Taylor Poole, the coach’s daughter, should be ready for her best season. She had her moments as a junior, making 44 3-pointers, scoring almost 8 points per game and producing 4.5 assists per game. She’s only 13 points away from 500 for her career.
Gabrielle “Gabby” Blabon, another senior guard, was one of the county’s most improved players. She jumped from not being much of a factor as a sophomore to averaging a helpful 6.2 points and 3.3 assists as a junior.
“Taylor and Gabby have worked hard on their games all summer,” Coach Poole said. “They’ve picked up their ball-handling and defense. They can make 3-pointers and they can pass. Our post players are standouts, but I think we are less one-dimensional than people think. We’ve got a well-rounded team.”
Handling backcourt pressure will be a key for the Falcons. If they don’t turn it over, if they can get a shot up, there’s a pretty good chance that Poole or Blabon will make a 3-pointer or that Wilson or Arnott will stick it back in.
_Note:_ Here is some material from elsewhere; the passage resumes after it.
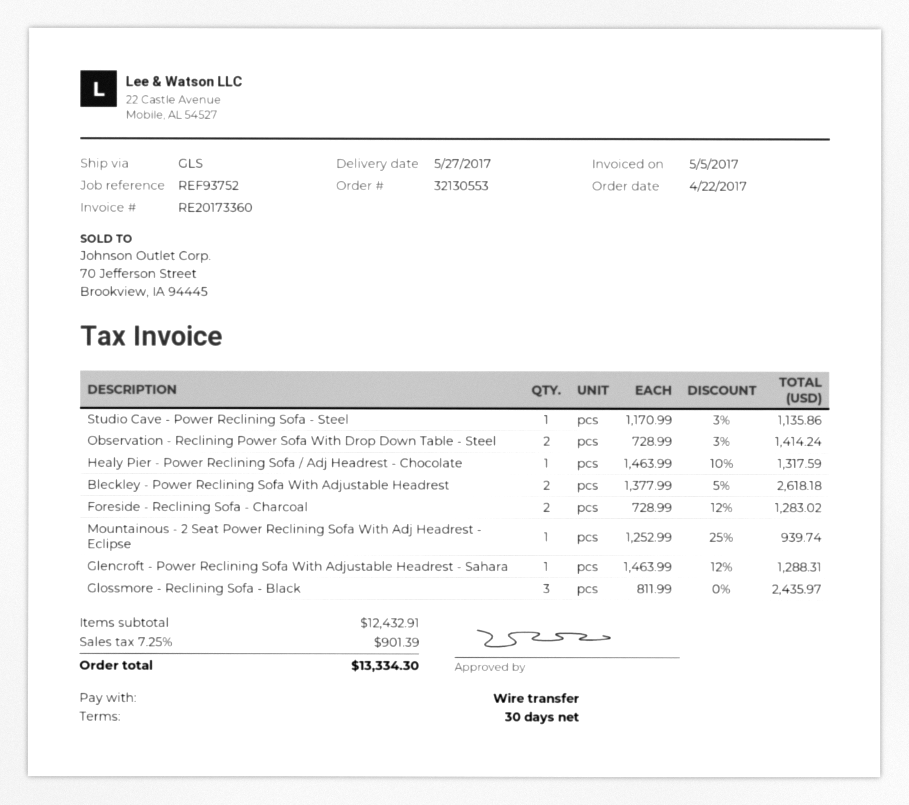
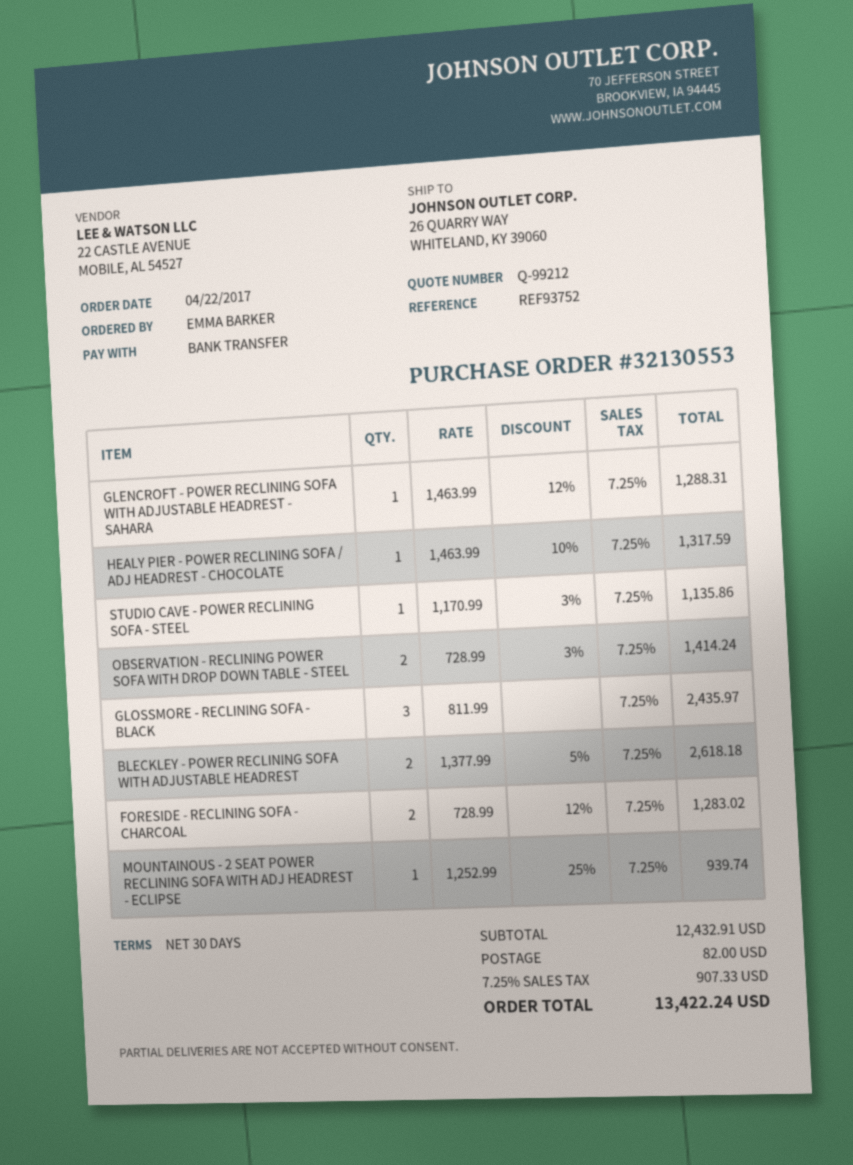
shipping: none -> 82.00
tax: 7.25% = 901.39 -> 7.25% = 907.33
total: 13334.30 -> 13422.24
Connolly, like Wilson and Poole, has been a key player on the varsity since she was a freshman. At 5-foot-7, she’s a swing player. She can work inside if Wilson or Arnott runs into foul trouble or needs a breather or outside if things are going smoothly. She’s quietly scored 283 points, without taking a lot of shots. She only averaged 4 points last year, but she made half her field-goal tries. She also could help replace some of those points Sobataka provided.
“People tend to forget about Cindy, but she does a lot of little things well,” Coach Poole said. “She boxes out and she can shoot.”
With Sobataka, a four-year fixture, gone, Connolly’s role looks certain to expand.
Reagan Haggas is the sixth senior and is a returner. She’s an athlete, a good softball player with decent size. She’ll help.
The rest of West’s 11-member team will be brand new — juniors Megyn Spicer, Dreamah Mason and Mary Roach and freshmen Sarah Durham and D’Ajua “DeDe” Cuthbertson. Durham and Cuthberson are making the huge jump from middle school, but they come from athletic families. Poole said they don’t play like freshmen.
Spicer, up from the jayvees, has played in a few varsity games and scored in last year’s Christmas tournament. She’s an excellent athlete, the school’s best cross country runner and the starting catcher in softball. She’ll add speed to the Falcons.
Mason scored points in bunches for the jayvees.
“I think we can get good minutes from all of them,” Coach Poole said. “We’ve just got to see how everything fits together.”
If West does get those “good minutes,” if the Falcons have some depth, this is going to be a tough-to-handle team.
It appears Statesville and North Iredell are down from where they’ve been. South Iredell is expected to be better, but the NPC may still come down to the games between the Rowan schools — scrappy defending champ Carson, much improved East and experienced West.
One thing to keep an eye on with the Falcons is going to be free throws. West shot just 52 percent from the foul line last season, and that’s not going to get it done against the best teams on their schedule. Wilson and Arnott get fouled an awful lot, so they have to take advantage of those free points. Wilson checked in at a respectable 62 percent from the line last season, but with her stroke, she should be up around 75.
West’s boys won’t be in action yet due to the football run, but West’s girls are going to open tonight at 7 at home against Davie County.